### Required work
For the records below, please print exactly and only the lines from the one with "2017-02-28: none -> 7.454" down to the one with "none -> 2000000000", both ends included, omitting the pictures.

### Supplied records

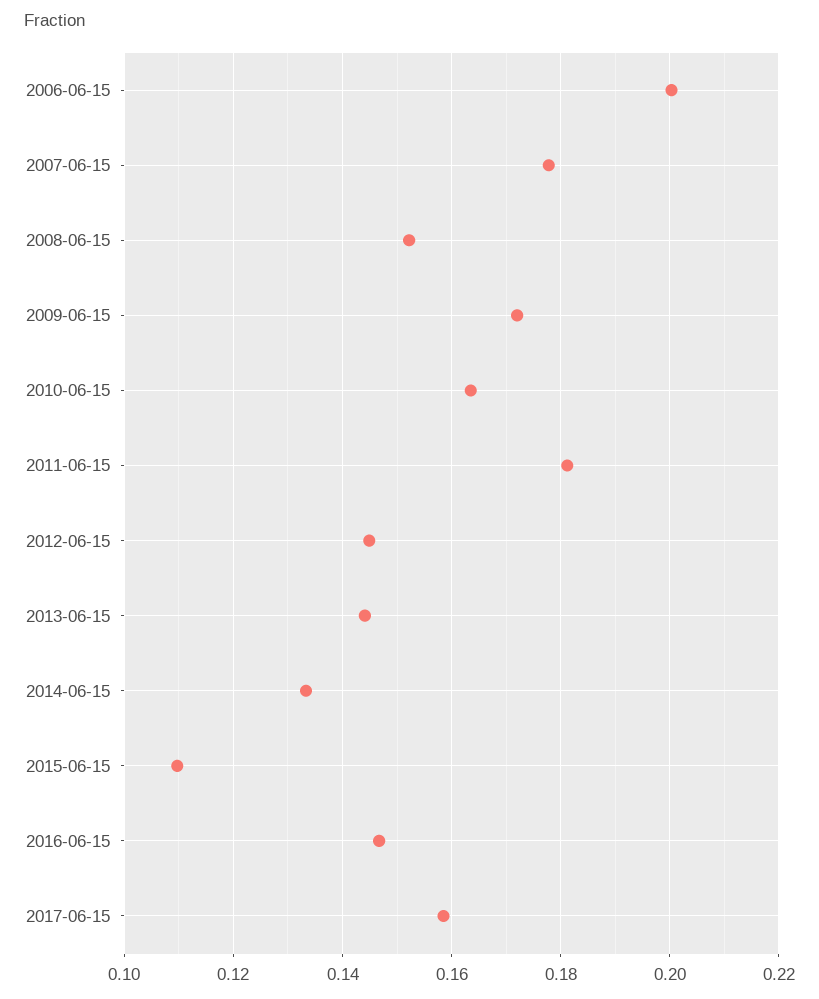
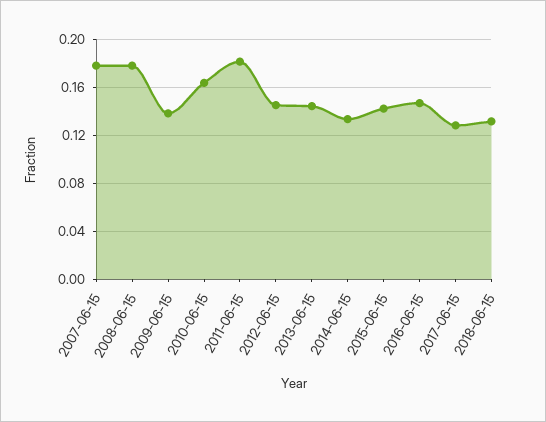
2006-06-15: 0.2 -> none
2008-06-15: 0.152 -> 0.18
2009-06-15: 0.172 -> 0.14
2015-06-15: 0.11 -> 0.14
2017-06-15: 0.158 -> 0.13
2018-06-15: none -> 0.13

...

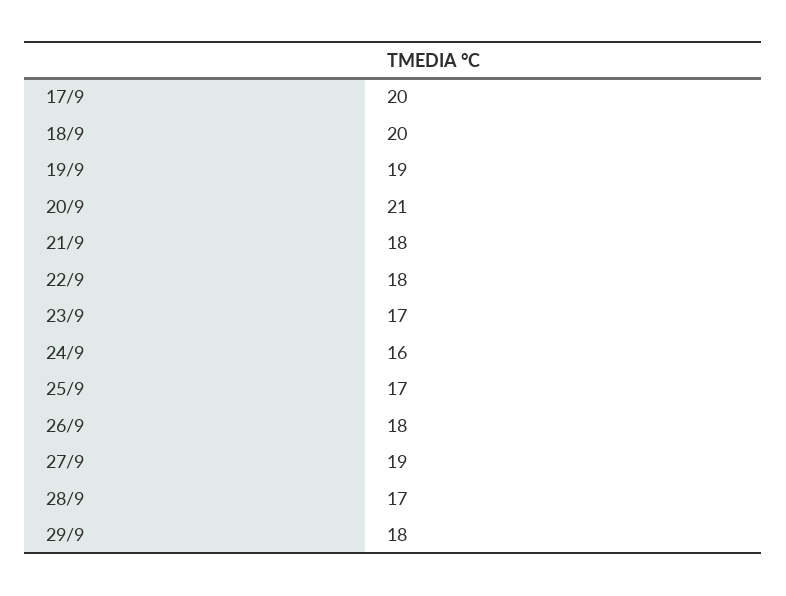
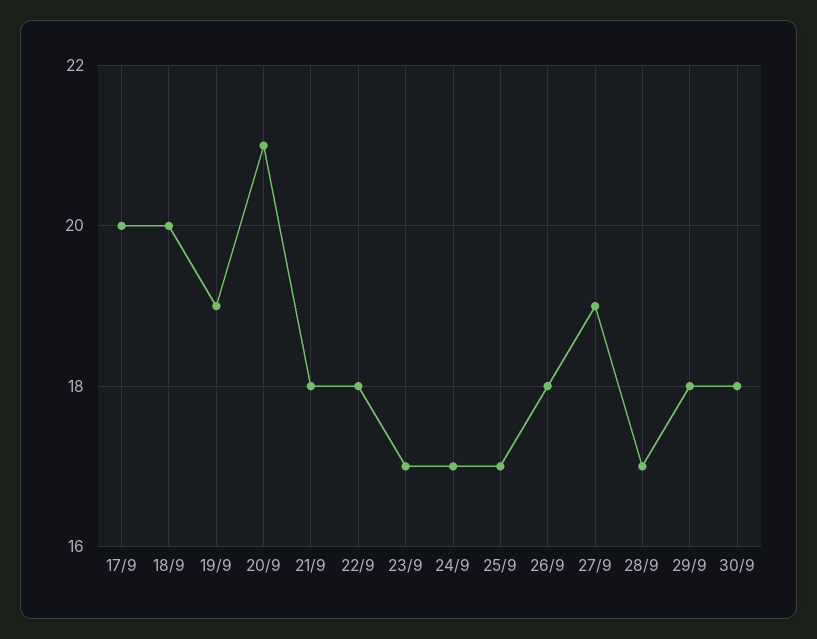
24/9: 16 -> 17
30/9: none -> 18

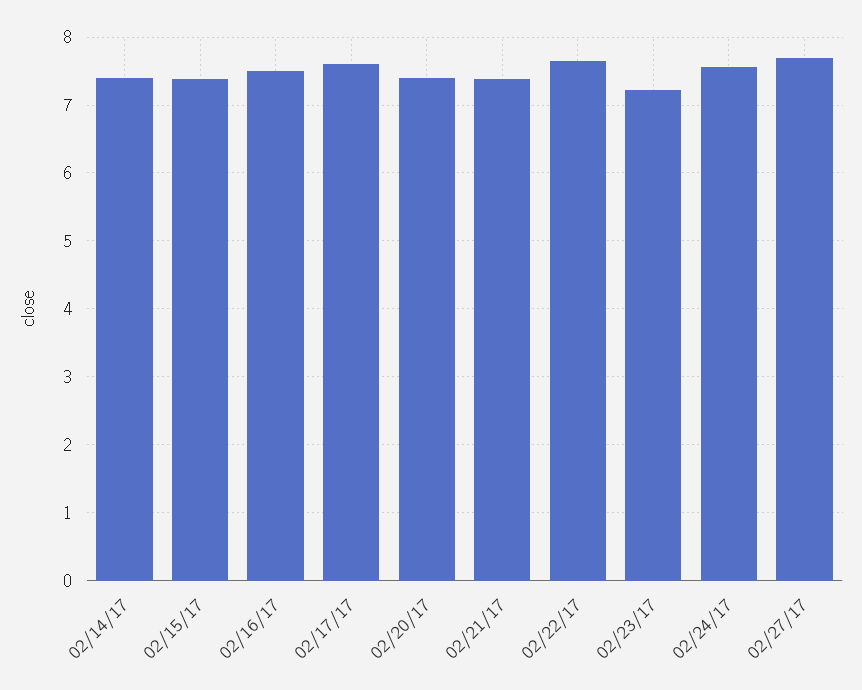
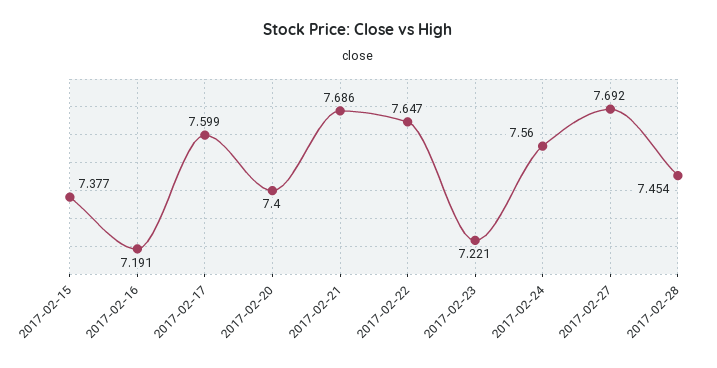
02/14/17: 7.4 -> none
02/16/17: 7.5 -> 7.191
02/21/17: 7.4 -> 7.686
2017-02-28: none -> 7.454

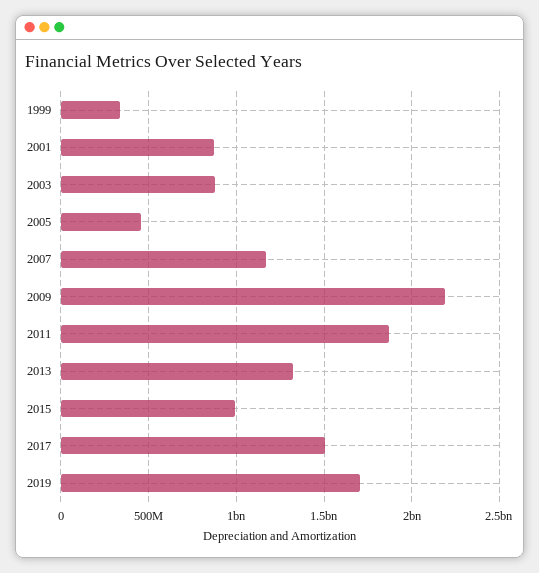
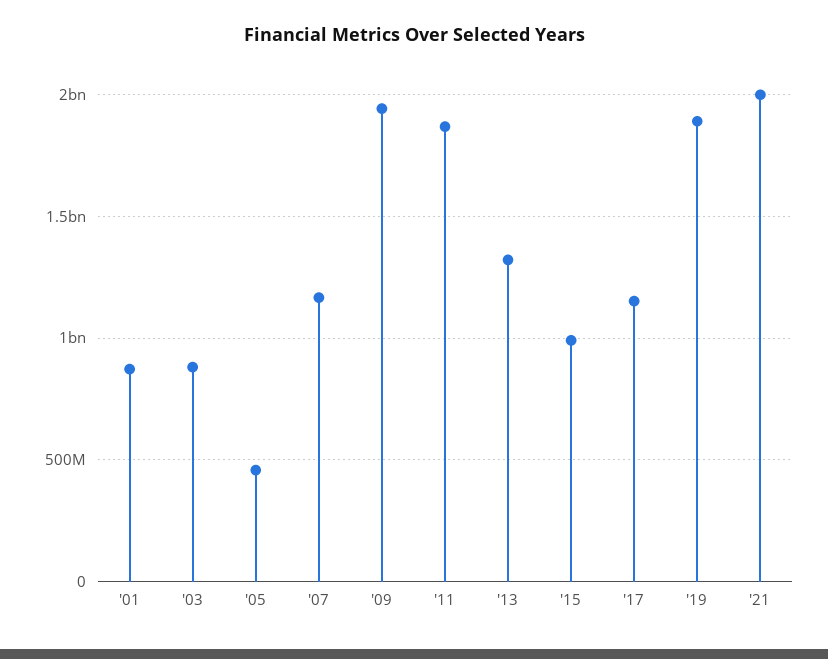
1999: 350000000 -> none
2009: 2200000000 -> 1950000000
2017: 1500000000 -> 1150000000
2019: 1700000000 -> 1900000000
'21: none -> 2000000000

### Response to the exercise
2017-02-28: none -> 7.454

1999: 350000000 -> none
2009: 2200000000 -> 1950000000
2017: 1500000000 -> 1150000000
2019: 1700000000 -> 1900000000
'21: none -> 2000000000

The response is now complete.